Monash Education PhD student Phiona Stanley started her teaching life as a “backpacker teacher” in Peru. She had worked in various teaching, training and management roles in English language teaching when the inspiration for her research struck.
Having seen a lot of backpacker teachers pass through TESOL (Teaching of English to Speakers of Other Languages) in South America, Europe, China and Australia, Phiona began to wonder what impact the “travel and teach” phenomenon was having on both the teachers and their students.
“Minimally qualified Western teachers are teaching English mainly in order to be in China, to travel and to have a year out,” she said. “I wondered – what happens to them as people?”
“Teaching English is in every Lonely Planet guide as a way to fund or extend your trip but there is almost no research on this end of the TESOL industry at all.”
Phiona, who has an MA (Hons) in politics from Edinburgh University and a MEd (TESOL) from Sydney University, began searching for an Australian university that could help her conduct her research.
“The fact that I could do my PhD externally at Monash was essential as I live and work in Adelaide.”
Phiona said a Monash Equity Travel grant meant she could go to China and spend three months researching among a group of western teachers at a university there.
Phiona tracked the stories of 10 backpacker teachers over two years, and discovered that their role at the university was really not what she and they might have thought.
“A lot of the role isn’t teaching at all,” she said. “Chinese students seem to want their foreign teachers to perform the role of ‘typical’ foreigners, as the students understand that.
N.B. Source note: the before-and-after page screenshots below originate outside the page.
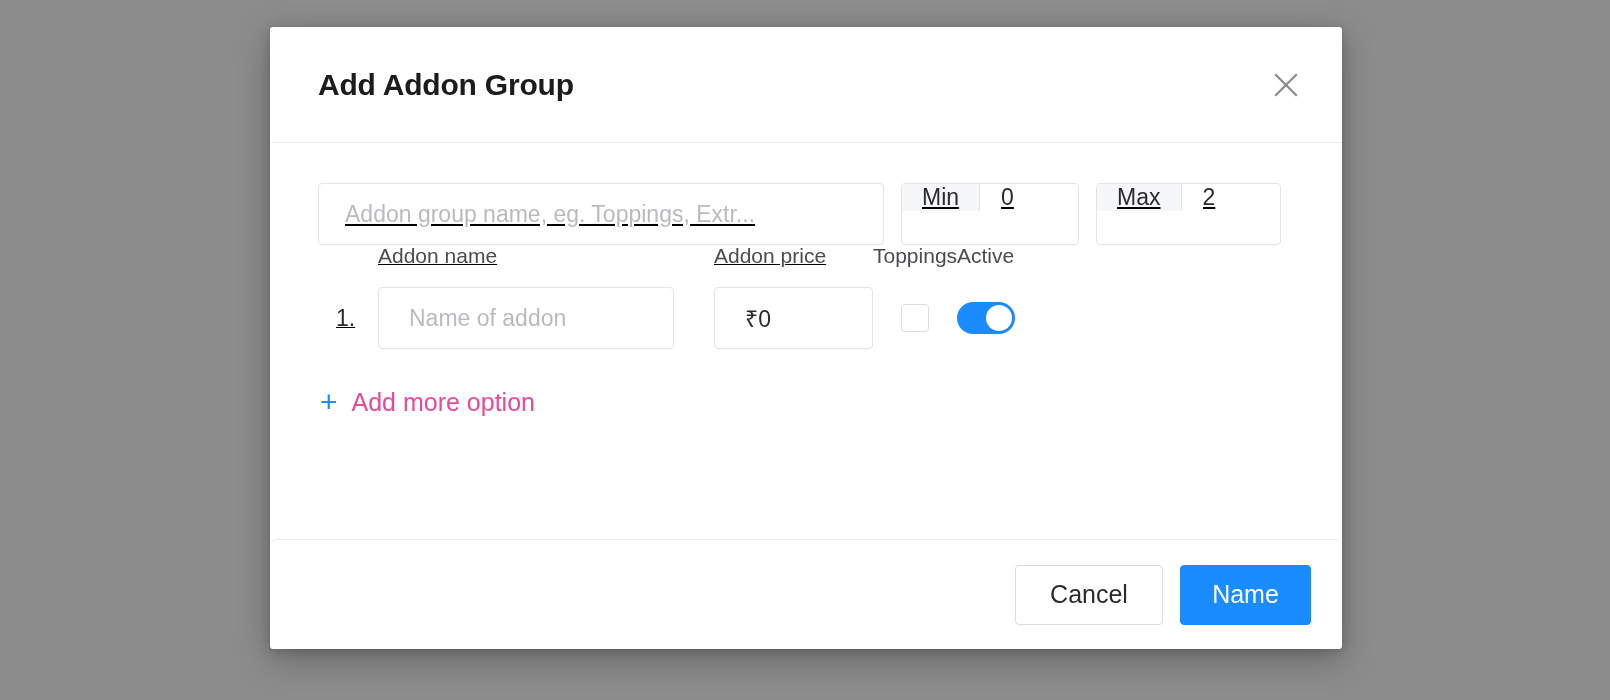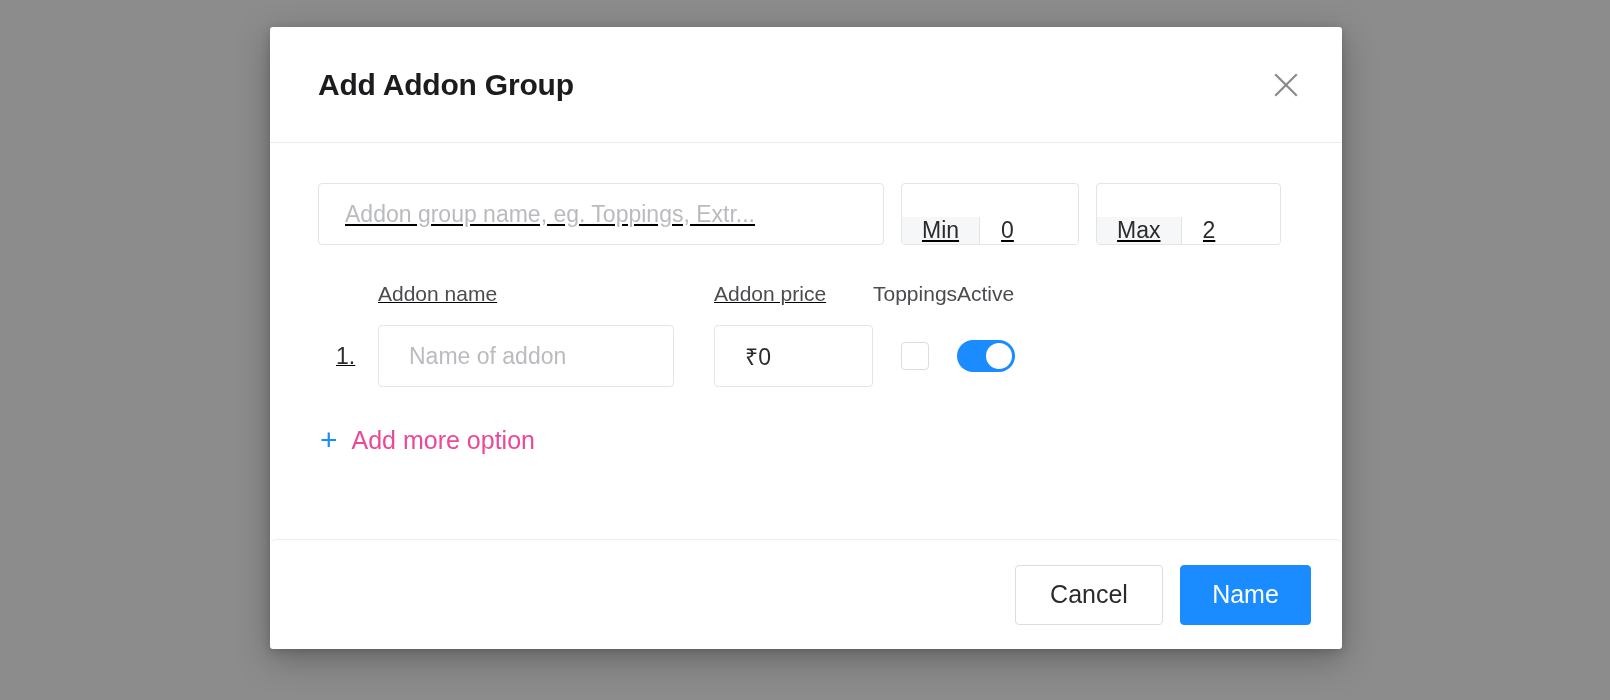--- a/index.html
+++ b/index.html
@@ -85,21 +85,21 @@
     font-family: "Liberation Sans", sans-serif;
     font-size: 23px;
     color: #2b2b2d;
     background: #fff;
     outline: none;
   }
   .group-name-input::placeholder { color: #b9bbbe; }
 
   .minmax {
     display: flex;
-    align-items: flex-end;
+    align-items: flex-start;
     border: 1px solid #e3e4e6;
     border-radius: 4px;
     overflow: hidden;
     height: 62px;
     box-sizing: border-box;
     background: #fff;
   }
   .minmax-label {
     background: #f6f7f8;
     display: flex;
@@ -120,21 +120,20 @@
     background: #fff;
     font-family: "Liberation Sans", sans-serif;
     font-size: 23px;
     color: #2b2b2d;
     padding: 0 21px;
     box-sizing: border-box;
   }
 
   
   .addon-table {
-    margin-top: 38px;
   }
   .addon-head, .addon-row {
     display: flex;
     align-items: center;
   }
   .col-idx      { width: 60px; flex: 0 0 60px; }
   .col-name     { width: 296px; flex: 0 0 296px; }
   .col-price    { width: 159px; flex: 0 0 159px; margin-left: 40px; }
   .col-default  { width: 84px;  flex: 0 0 84px; margin-left: 0px; text-align: center; }
   .col-active   { width: 92px;  flex: 0 0 92px; }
That puts pressure on the teachers to be these big, fun, loud outgoing people, because that’s how westerners are imagined to be. Some of the teachers are like that anyway, and they take to TESOL in China like ducks to water. Others are naturally much quieter and they struggle with the identity they’re expected to portray there”.
Phiona also found gender differences in the teachers’ experiences.
After being awarded her PhD in early 2010, Phiona is now writing academic articles about gendered identities in transnational settings. She is also writing a book about the experience of teaching English overseas.